2. For each observation $i$, compute an estimate $H_n(a_i, w_i)$ of the
auxiliary covariate $H(a_i,w_i)$.
3. Construct the one-dimensional logistic regression model,
$$ \text{logit}\overline{Q}_{\epsilon, n}(a, w) =
\text{logit}\overline{Q}_n(a, w) + \epsilon H_n(a, w),$$
or an analogous regression model incorporating $H_n$ as weights. Estimate the
regression model's parameter $\epsilon$, obtaining $\epsilon_n$. The outcome
of this regression model yields $\overline{Q}_n^{\star}$.
4. Compute TML estimator $\Psi_n$ of the target parameter, defining update
$\overline{Q}_n^{\star}$ of the initial estimate
$\overline{Q}_{n, \epsilon_n}$:
\begin{equation}
\psi_n = \Psi(P_n^{\star}) = \frac{1}{n} \sum_{i = 1}^n
\overline{Q}_n^{\star}(d(A_i, W_i), W_i).
(\#eq:tmle)
\end{equation}
As [discussed previously](#tmle3), TML estimators are constructed so as to be
_asymptotically linear_ and are usually _doubly robust_. Asymptotic linearity
means that the asymptotic difference between the estimator $\psi_n$ and the
target parameter $\psi_0$ can be expressed in terms of the EIF, that is,
\begin{equation}
\sqrt{n}(\psi_n - \psi_0) = \frac{1}{\sqrt{n}}\sum_{i=1}^n D(P_0)(O_i) +
o_p(1).
(\#eq:asymplin-shift)
\end{equation}
Together with regularity, asymptotic linearity establishes a class of estimators
whose asymptotic variance is bounded from below by the asymptotic variance of
the EIF. This means that such estimators are solutions to the EIF estimating
equation (i.e., plugging the TML estimator $\psi_n$ into the EIF equation
results in a solution close to zero) and that their sampling variance may be
approximated by the variance of the EIF in closed form. This latter fact is
computationally convenient, as resampling methods (e.g., the bootstrap) are not
strictly necessary for variance estimation. A central limit theorem establishes
that the asymptotic distribution of the estimator $\psi_n$ is centered at
$\psi_0$ and is Gaussian:
\begin{equation}
\sqrt{n}(\psi_n - \psi_0) \to \text{Normal}(0, \sigma^2(D(P_0))).

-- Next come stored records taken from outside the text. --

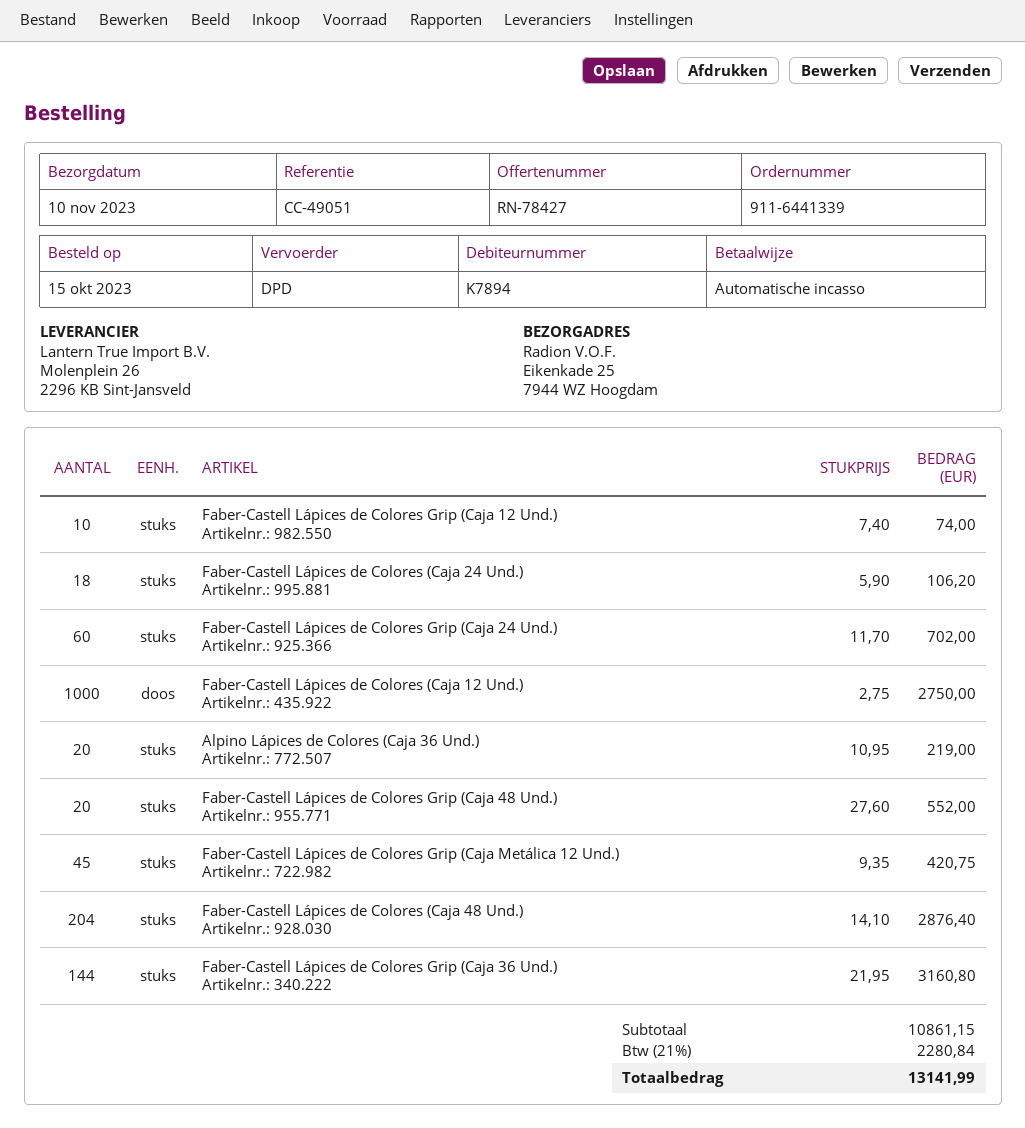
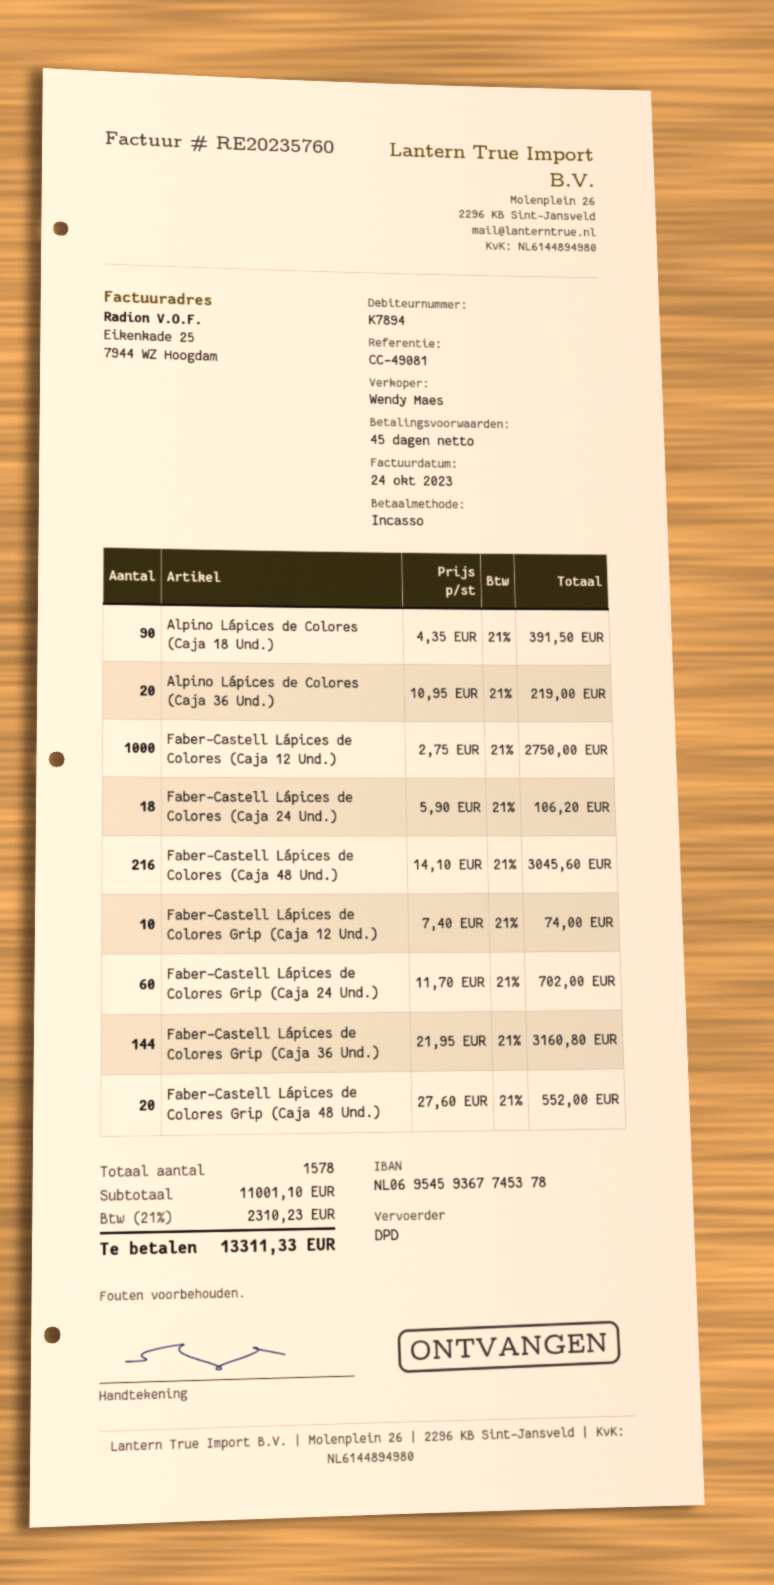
reference: CC-49051 -> CC-49081
Faber-Castell Lápices de Colores Grip (Caja Metálica 12 Und.): 45 x 9.35 = 420.75 -> none
Faber-Castell Lápices de Colores (Caja 48 Und.): 204 x 14.10 = 2876.40 -> 216 x 14.10 = 3045.60
Alpino Lápices de Colores (Caja 18 Und.): none -> 90 x 4.35 = 391.50
subtotal: 10861.15 -> 11001.10
tax: 21% = 2280.84 -> 21% = 2310.23
total: 13141.99 -> 13311.33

(\#eq:tmle-gaussian-shift)
\end{equation}
Thus, an estimate $\sigma_n^2$ of the variance $\sigma^2(D(P_0))$ may be
computed
\begin{equation}
\sigma_n^2 = \frac{1}{n} \sum_{i = 1}^{n} D^2(\overline{Q}_n^{\star},
g_n)(O_i),
(\#eq:eif-var-shift)
\end{equation}
allowing for Wald-style confidence intervals at coverage level $(1 - \alpha)$ to
be computed as $\psi_n \pm z_{(1 - \alpha/2)} \cdot \sigma_n / \sqrt{n}$. Under
certain conditions, the resampling based on the bootstrap may also be used to
compute $\sigma_n^2$ [@vdl2011targeted].
<!--
Recall that the asymptotic distribution of TML estimators has been studied
thoroughly:
$$\psi_n - \psi_0 = (P_n - P_0) \cdot D(\bar{Q}_n^{\star}, g_n) +
R(\hat{P}^{\star}, P_0),$$
which, provided the following two conditions,
1. If $D(\bar{Q}_n^{\star}, g_n)$ converges to $D(P_0)$ in $L_2(P_0)$ norm, and
2. the size of the class of functions considered for estimation of
$\bar{Q}_n^{\star}$ and $g_n$ is bounded (technically, $\exists \mathcal{F}$
such that $D(\bar{Q}_n^{\star}, g_n) \in \mathcal{F}$ _whp_, where
$\mathcal{F}$ is a Donsker class),
readily admits the conclusion that
$\psi_n - \psi_0 = (P_n - P_0) \cdot D(P_0) + R(\hat{P}^{\star}, P_0)$.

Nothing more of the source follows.